To analyze surface azotizing reactions, we used density functional theory calculation software, DMol³. Surface reaction analysis of TiCl₂ termination revealed that the azotizing reactions removed Cl from the substrate by HCl gas generation and MMH was more reactive as an azotizing gas than NH₃. These results explained the experimental phenomenon in which MMH can remove Cl from a TiN film more efficiently than NH₃ and improve the film’s roughness and electrical resistance. HZ and UDMH are also more reactive than NH₃ and are candidates for future azotizing gases.

Next, we analyzed gas phase decomposition reactivity of these agents for clarification of ALD process windows. This analysis is conducted by GRRM (Global Reaction Route Mapping) program which can search for reaction paths automatically. Gas decomposition reaction paths search revealed that ALD processes of TiCl₄ / HZ, MMH and UDMH are feasible under 400 deg C.

Furthermore, we analyzed azotizing gas chain reactivity for safe conservation estimation. This analysis is calculated by a molecular dynamics simulator, ADF ReaxFF. We inspected the chain reactivity of HZ, MMH, and UDMH densely packed in a tight container at high temperature.
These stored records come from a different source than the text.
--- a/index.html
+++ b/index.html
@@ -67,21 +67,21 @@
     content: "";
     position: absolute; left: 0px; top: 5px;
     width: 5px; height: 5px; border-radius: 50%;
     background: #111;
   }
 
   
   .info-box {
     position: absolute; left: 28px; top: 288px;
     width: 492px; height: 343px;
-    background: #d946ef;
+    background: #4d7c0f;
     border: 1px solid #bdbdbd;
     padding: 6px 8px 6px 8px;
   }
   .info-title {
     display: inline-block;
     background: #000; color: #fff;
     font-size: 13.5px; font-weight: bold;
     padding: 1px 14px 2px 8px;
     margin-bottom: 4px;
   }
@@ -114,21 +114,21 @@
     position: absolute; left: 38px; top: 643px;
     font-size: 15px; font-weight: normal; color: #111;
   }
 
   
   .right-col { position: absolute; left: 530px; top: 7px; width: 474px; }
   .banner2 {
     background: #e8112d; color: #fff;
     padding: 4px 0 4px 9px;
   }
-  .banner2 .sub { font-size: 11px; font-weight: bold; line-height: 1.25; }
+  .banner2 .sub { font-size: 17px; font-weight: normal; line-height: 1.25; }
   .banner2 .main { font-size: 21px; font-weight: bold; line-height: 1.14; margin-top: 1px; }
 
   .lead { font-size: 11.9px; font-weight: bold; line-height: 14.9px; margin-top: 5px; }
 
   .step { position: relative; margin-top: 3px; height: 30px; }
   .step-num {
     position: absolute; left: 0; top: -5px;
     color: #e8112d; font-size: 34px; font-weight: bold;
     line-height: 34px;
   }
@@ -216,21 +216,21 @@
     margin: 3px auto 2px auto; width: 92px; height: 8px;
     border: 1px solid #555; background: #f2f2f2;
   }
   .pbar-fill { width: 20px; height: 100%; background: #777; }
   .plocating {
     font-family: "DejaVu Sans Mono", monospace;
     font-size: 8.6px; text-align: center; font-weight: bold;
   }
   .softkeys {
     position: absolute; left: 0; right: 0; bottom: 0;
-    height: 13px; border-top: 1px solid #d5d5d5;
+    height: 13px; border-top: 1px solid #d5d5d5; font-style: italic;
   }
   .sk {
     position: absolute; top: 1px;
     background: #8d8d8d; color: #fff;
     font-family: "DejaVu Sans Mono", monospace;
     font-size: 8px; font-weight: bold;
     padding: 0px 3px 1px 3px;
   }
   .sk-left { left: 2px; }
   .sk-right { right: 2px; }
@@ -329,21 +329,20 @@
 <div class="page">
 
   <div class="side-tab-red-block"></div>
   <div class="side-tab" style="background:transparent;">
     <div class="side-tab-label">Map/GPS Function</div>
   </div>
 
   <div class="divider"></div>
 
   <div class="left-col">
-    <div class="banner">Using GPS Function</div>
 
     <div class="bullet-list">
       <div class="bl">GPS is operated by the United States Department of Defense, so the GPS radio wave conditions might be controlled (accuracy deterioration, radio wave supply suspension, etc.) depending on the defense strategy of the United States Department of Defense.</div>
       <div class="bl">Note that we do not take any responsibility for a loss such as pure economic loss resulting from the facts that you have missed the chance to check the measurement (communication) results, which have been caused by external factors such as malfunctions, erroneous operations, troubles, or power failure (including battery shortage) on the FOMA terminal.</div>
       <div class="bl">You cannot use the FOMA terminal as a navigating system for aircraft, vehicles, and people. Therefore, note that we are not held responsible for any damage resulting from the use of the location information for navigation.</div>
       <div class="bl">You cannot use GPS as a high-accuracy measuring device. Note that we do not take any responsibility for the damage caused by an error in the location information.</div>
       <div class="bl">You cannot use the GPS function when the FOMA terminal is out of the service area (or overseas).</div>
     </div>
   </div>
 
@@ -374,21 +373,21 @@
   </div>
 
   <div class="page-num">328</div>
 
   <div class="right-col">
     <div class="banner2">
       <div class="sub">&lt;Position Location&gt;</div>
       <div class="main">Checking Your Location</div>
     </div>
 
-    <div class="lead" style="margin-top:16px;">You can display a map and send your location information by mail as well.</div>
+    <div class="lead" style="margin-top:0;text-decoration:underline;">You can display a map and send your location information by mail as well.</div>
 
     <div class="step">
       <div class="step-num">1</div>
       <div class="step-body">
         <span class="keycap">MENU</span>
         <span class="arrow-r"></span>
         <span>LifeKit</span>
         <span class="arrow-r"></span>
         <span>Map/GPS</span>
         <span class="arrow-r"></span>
Reaction MD simulations showed that UDMH is the safest, followed by MMH then HZ.

In summary, we developed a new thermal TiN ALD process with TiCl₄/MMH instead of existing NH₃. Our simulation studies suggest that MMH, HZ and UDMH can remove Cl from TiN film more efficiently than NH₃ and improve the film roughness and the electrical resistance. Other reaction paths analyses show that the novel azotizing agents also have ALD temperature process windows under 400 degC and that the safe conservation trend HZ < MMH < UDMH. These hydrazine-like agents are promising azotizing precursors for low temperature ALD.